An alternative strategy to cope with error in the learned dynamics model is to use uncertainty-aware model-based RL where control policies are optimized with respect to stochastic rollouts from probabilistic dynamics models (Kocijan et al., 2004; Kamthe and Deisenroth, 2018; Deisenroth and Rasmussen, 2011; Chua et al., 2018). For instance, PILCO (Deisenroth and Rasmussen, 2011) leverages a Gaussian Process (GP) state transition model and moment matching to analytically estimate the expected cost of a rollout with respect to the induced distribution. (Kamthe and Deisenroth, 2018) extend this formulation using nonlinear model predictive control (MPC) to incorporate chance constraints. (Chua et al., 2018) leverage an ensemble of probabilistic models to capture both epistemic (i.e., model) and aleatoric (i.e., intrinsic) uncertainty, and compute their control policy in receding horizon fashion through finite sample approximation of the random cost. Probabilistic models such as GPs may also be used to capture the residual error between a nominal physics-based model and the true dynamics. In (Ostafew et al., 2016), a GP is incrementally learned over multiple trials to capture unmodeled disturbances. The 3prediction range is subsequently leveraged to formulate chance constraints as a robust nonlinear MPC problem. The goal of (Fisac et al., 2017) and (Berkenkamp et al., 2017) is motivated from a safety perspective, where one wishes to actively learn a control policy while remaining “safe” in the presence of unmodeled dynamics, represented as GPs. The authors in (Fisac et al., 2017) leverage Hamilton-Jacobi reachability analysis to give high-probability invariance guarantees for a region of the state-space within which the learning controller is free to explore. On the other hand, (Berkenkamp et al., 2017) utilize Lyapunov analysis and smoothness arguments to incrementally grow the Lyapunov function’s region of attraction while simultaneously updating the GP. For the special case where the underlying dynamics are linear-time-invariant, (Dean et al., 2019) derive high-probability convergence rates for the estimated model and leverage system-level robust control techniques (Wang et al., 2019) for guaranteeing state and control constraint satisfaction.

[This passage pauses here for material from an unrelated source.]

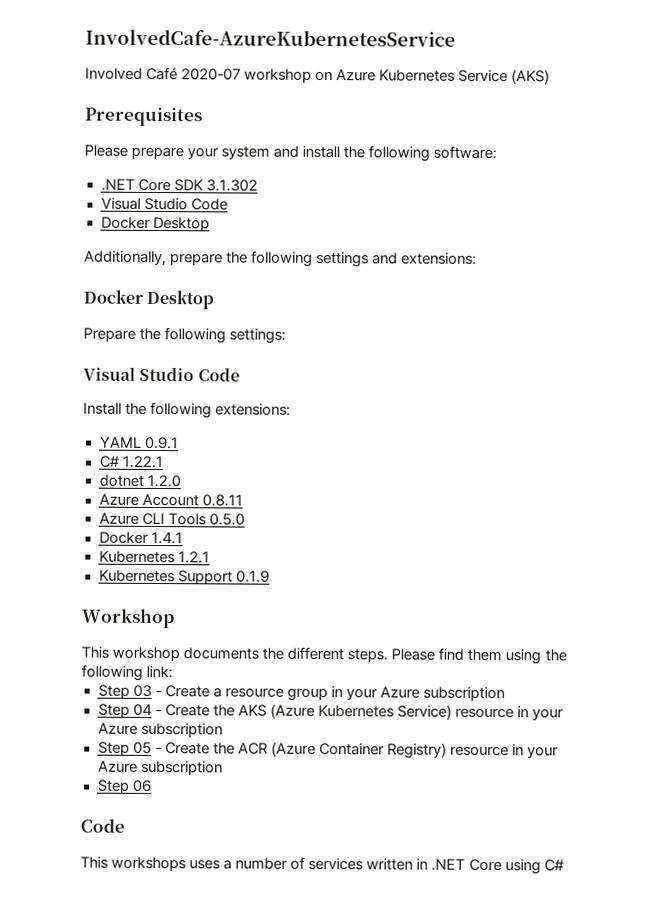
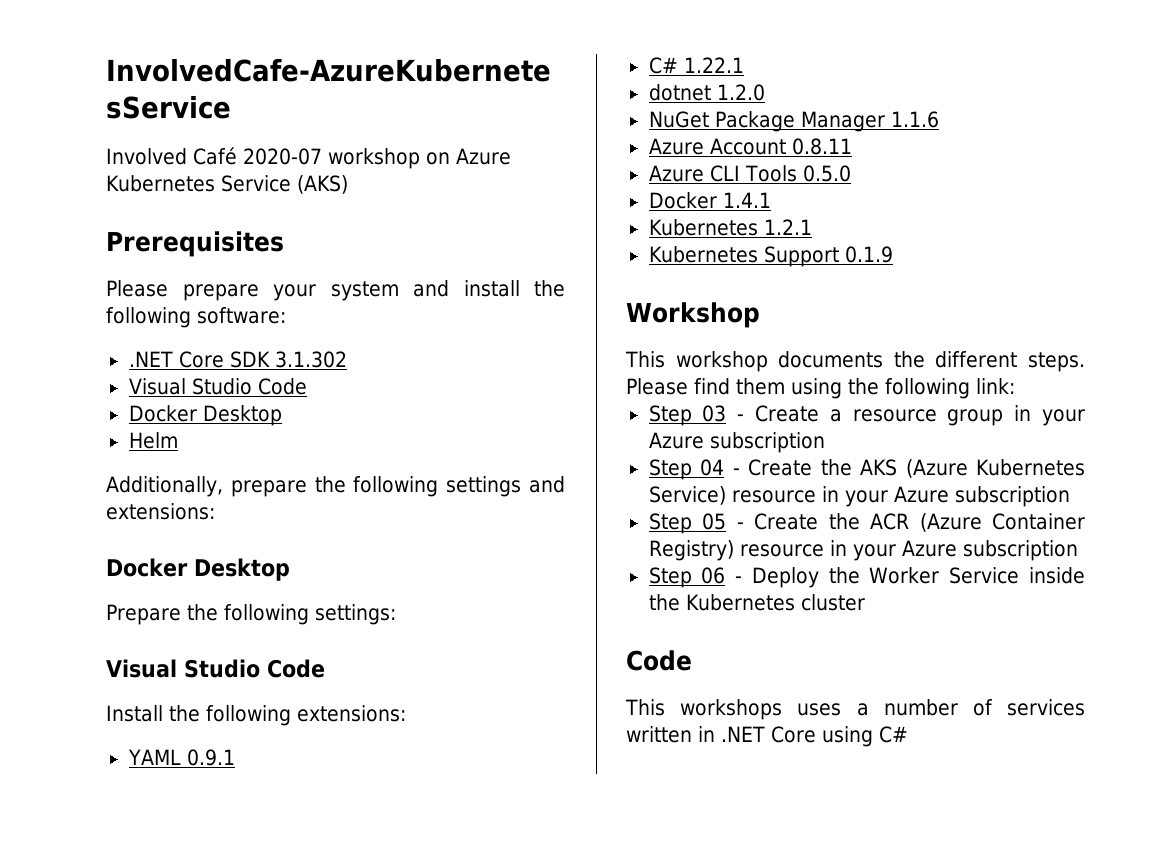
+ Helm
+ NuGet Package Manager 1.1.6
- Step 06
+ Step 06 - Deploy the Worker Service inside the Kubernetes cluster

While utilizing probabilistic prediction models along with a control strategy that incorporates this uncertainty, such as robust or approximate stochastic MPC, can certainly help guard against imperfect dynamics models, large uncertainty in the dynamics can lead to overly conservative strategies. This is true especially when the learned model is not merely a correction or residual term, or if the probabilistic model is computationally intractable to use within planning (e.g., GPs without additional sparsifying simplifications), thereby forcing conservative approximations. Finally, with the exception of the “safe” RL methods mentioned above, the learning algorithms themselves do not incorporate knowledge of the downstream application of the function being regressed, in that learning is viewed purely from a statistical point-of-view, rather than within a control-theoretic context.

More recently, hybrid combinations of model-based and model-free techniques have gained attention within the learning community. The authors in (Bansal et al., 2017) use Bayesian optimization to find an optimal linear dynamics model whose induced MPC policy minimizes the task-specific cost. In similar spirit, (Amos et al., 2018) differentiate through the fixed-point solutions of a parametric MPC problem to find optimal MPC cost and dynamics functions in order to minimize the actual task-specific cost. (Nagabandi et al., 2017) use behavioral cloning with respect to an MPC policy generated from a learned dynamics model to initialize model-free policy fine-tuning. The works in (Levine et al., 2016; Finn et al., 2016; Chebotar et al., 2017) leverage subroutines where local time-varying dynamics are fitted around a set of policy rollouts, and then used to perform trajectory optimization via an LQR backward pass. The induced local linear-time-varying policy from this rollout is then used as a supervisory signal for global policy optimization. While these lines of work try to frame dynamics fitting within the downstream context of the task, thereby imbuing the resulting learning algorithm with a more closed-loop flavor, the learned dynamics may be substantially different from the actual dynamics of the robot since, with the exception of the local time-varying dynamics fitting, the true goal is to optimize the task-specific cost. This can yield distorted dynamic models whose induced policies are more cost-optimal than policies extracted from the true dynamics. Thus, while the work presented herein espouses a closed-loop learning ideology, it does so from the control-theoretic perspective of trajectory stabilizability, i.e., the true objective is dynamics fitting which will subsequently be used to derive optimal trajectories and tracking controllers.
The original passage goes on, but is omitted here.